[pve-ha-manager.git] / README

= Proxmox HA Manager =

== Motivation ==

The current HA manager has a bunch of drawbacks:

- no more development (redhat moved to pacemaker)

- highly depend on old version of corosync

- complicated code (cause by compatibility layer with 
  older cluster stack (cman)

- no self-fencing

In future, we want to make HA easier for our users, and it should 
be possible to move to newest corosync, or even a totally different 
cluster stack. So we want:

- possibility to run with any distributed key/value store which provides
  some kind of locking with timeouts (zookeeper, consul, etcd, ..) 

- self fencing using Linux watchdog device

- implemented in Perl, so that we can use PVE framework

- only work with simply resources like VMs

We dropped the idea to assemble complex, dependend services, because we think
this is already done with the VM abstraction.

= Architecture =

== Cluster requirements ==

=== Cluster wide locks with timeouts ===

The cluster stack must provide cluster wide locks with timeouts.
The Proxmox 'pmxcfs' implements this on top of corosync.

=== Watchdog ===

We need a reliable watchdog mechanism, which is able to provide hard
timeouts. It must be guaranteed that the node reboot withing specified
timeout if we do not update the watchdog. For me it looks that neither
systemd nor the standard watchdog(8) daemon provides such guarantees.

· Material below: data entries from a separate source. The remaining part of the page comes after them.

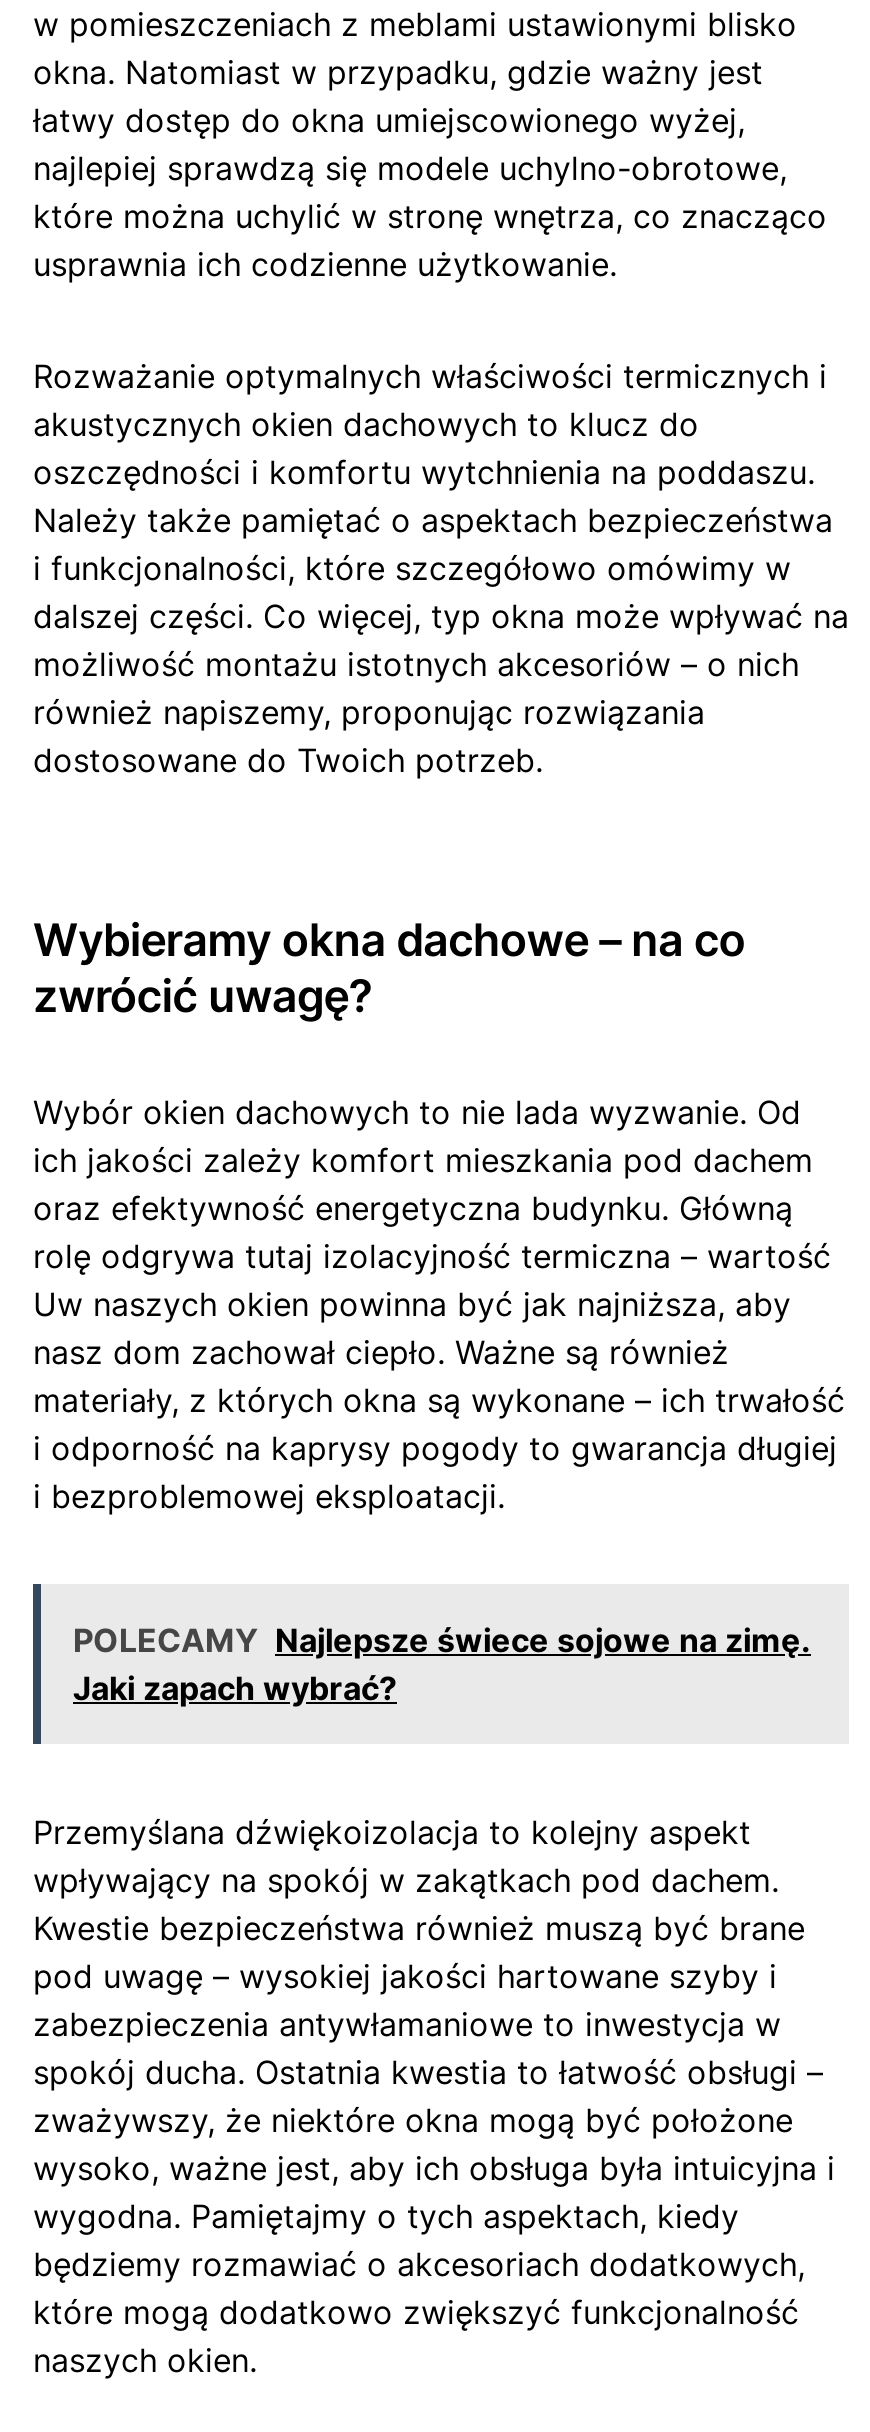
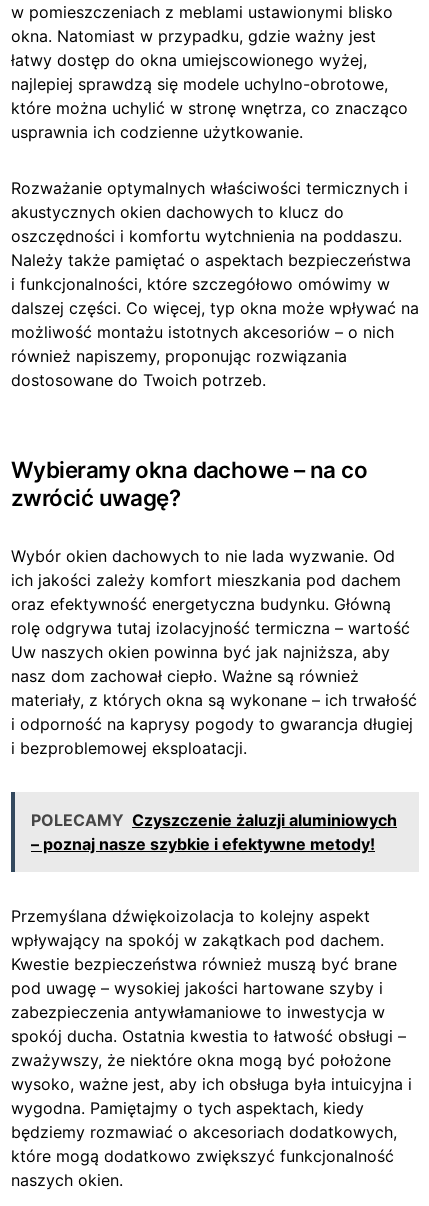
- POLECAMY Najlepsze świece sojowe na zimę.
- Jaki zapach wybrać?
+ POLECAMY Czyszczenie żaluzji aluminiowych
+ – poznaj nasze szybkie i efektywne metody!
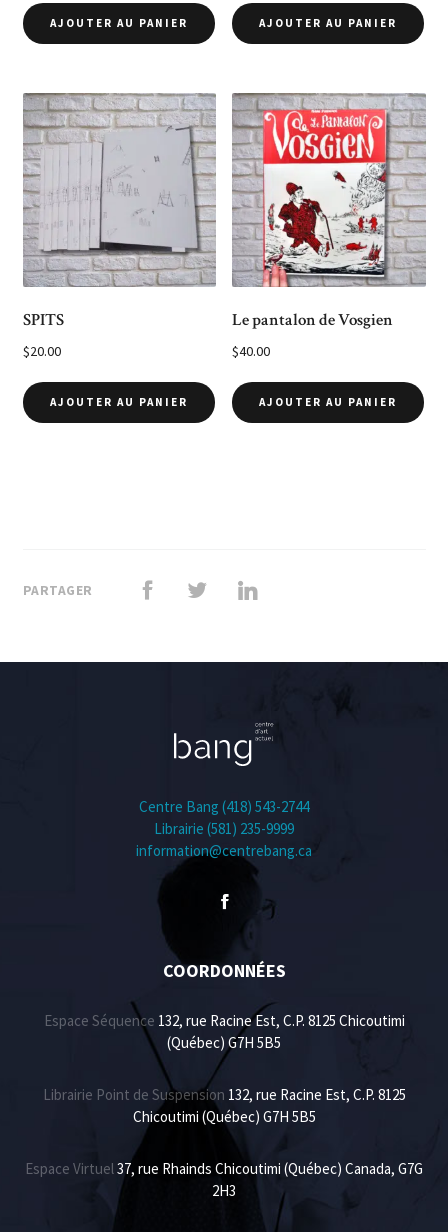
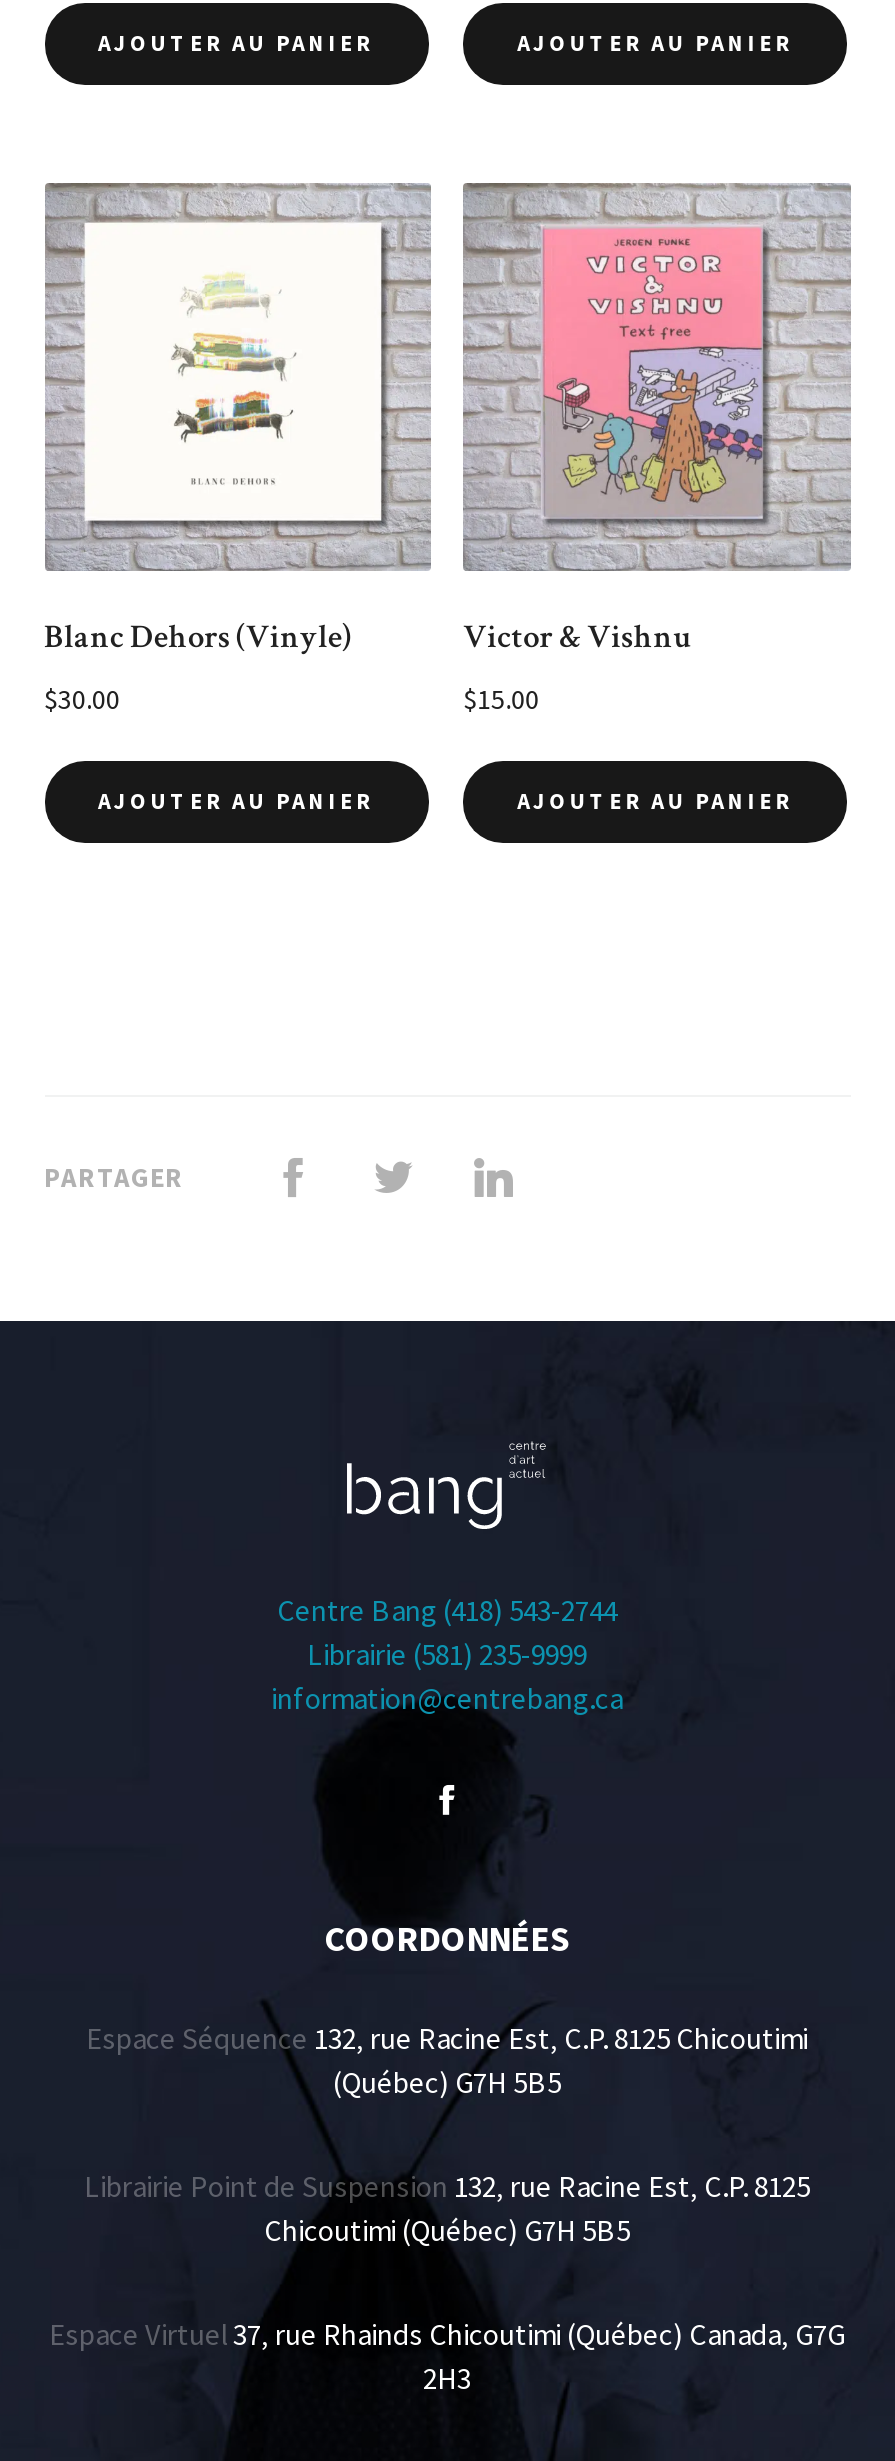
- [image]
+ [image]

- [image]
- Le pantalon de Vosgien
+ [image]
+ Victor & Vishnu

- SPITS
+ Blanc Dehors (Vinyle)

- $20.00
+ $30.00

- $40.00
+ $15.00
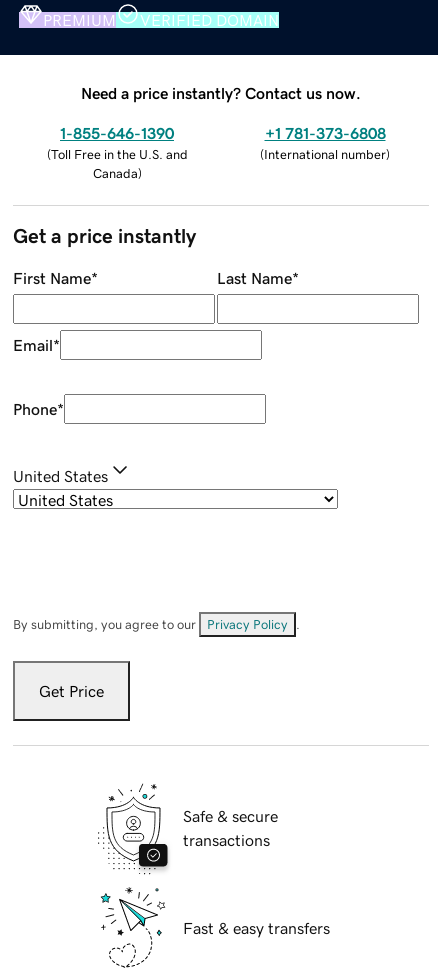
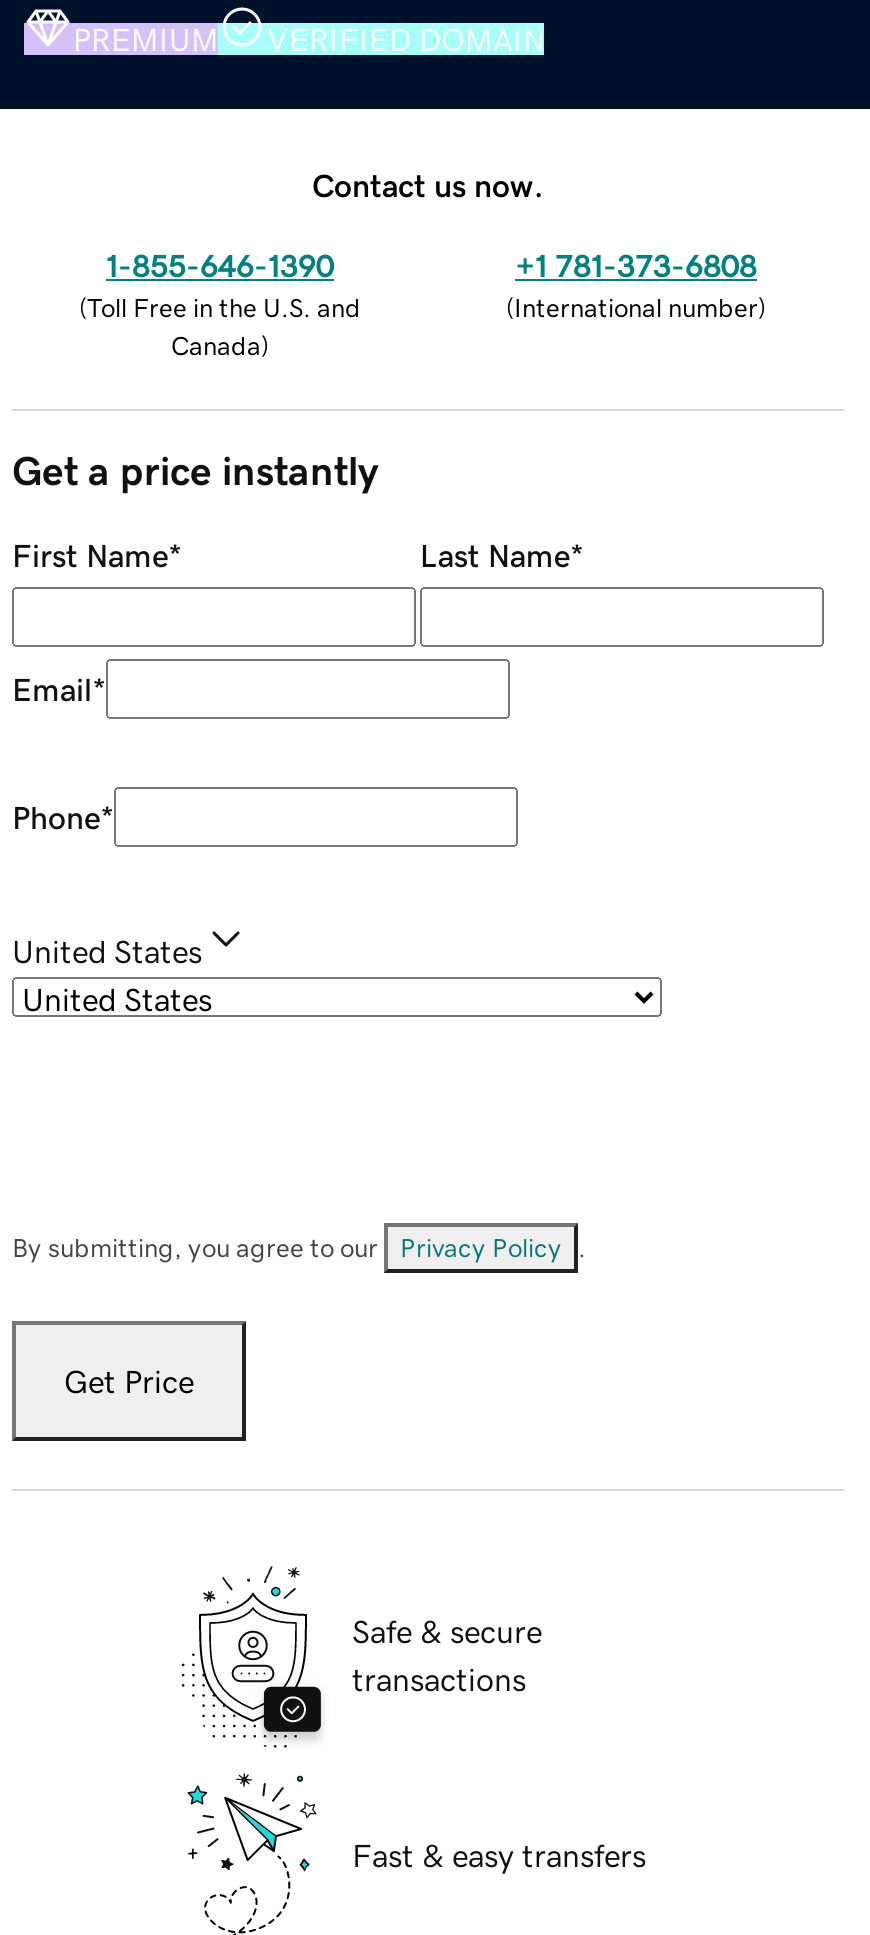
- Need a price instantly? Contact us now.
+ Contact us now.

We could use the /dev/watchdog directly, but unfortunately this only
allows one user. We need to protect at least two daemons, so we write
our own watchdog daemon. This daemon work on /dev/watchdog, but
provides that service to several other daemons using a local socket.

== Self fencing ==

A node needs to aquire a special 'ha_agent_${node}_lock' (one separate
lock for each node) before starting HA resources, and the node updates
the watchdog device once it get that lock. If the node loose quorum,
or is unable to get the 'ha_agent_${node}_lock', the watchdog is no
longer updated. The node can release the lock if there are no running
HA resources.

This makes sure that the node holds the 'ha_agent_${node}_lock' as
long as there are running services on that node.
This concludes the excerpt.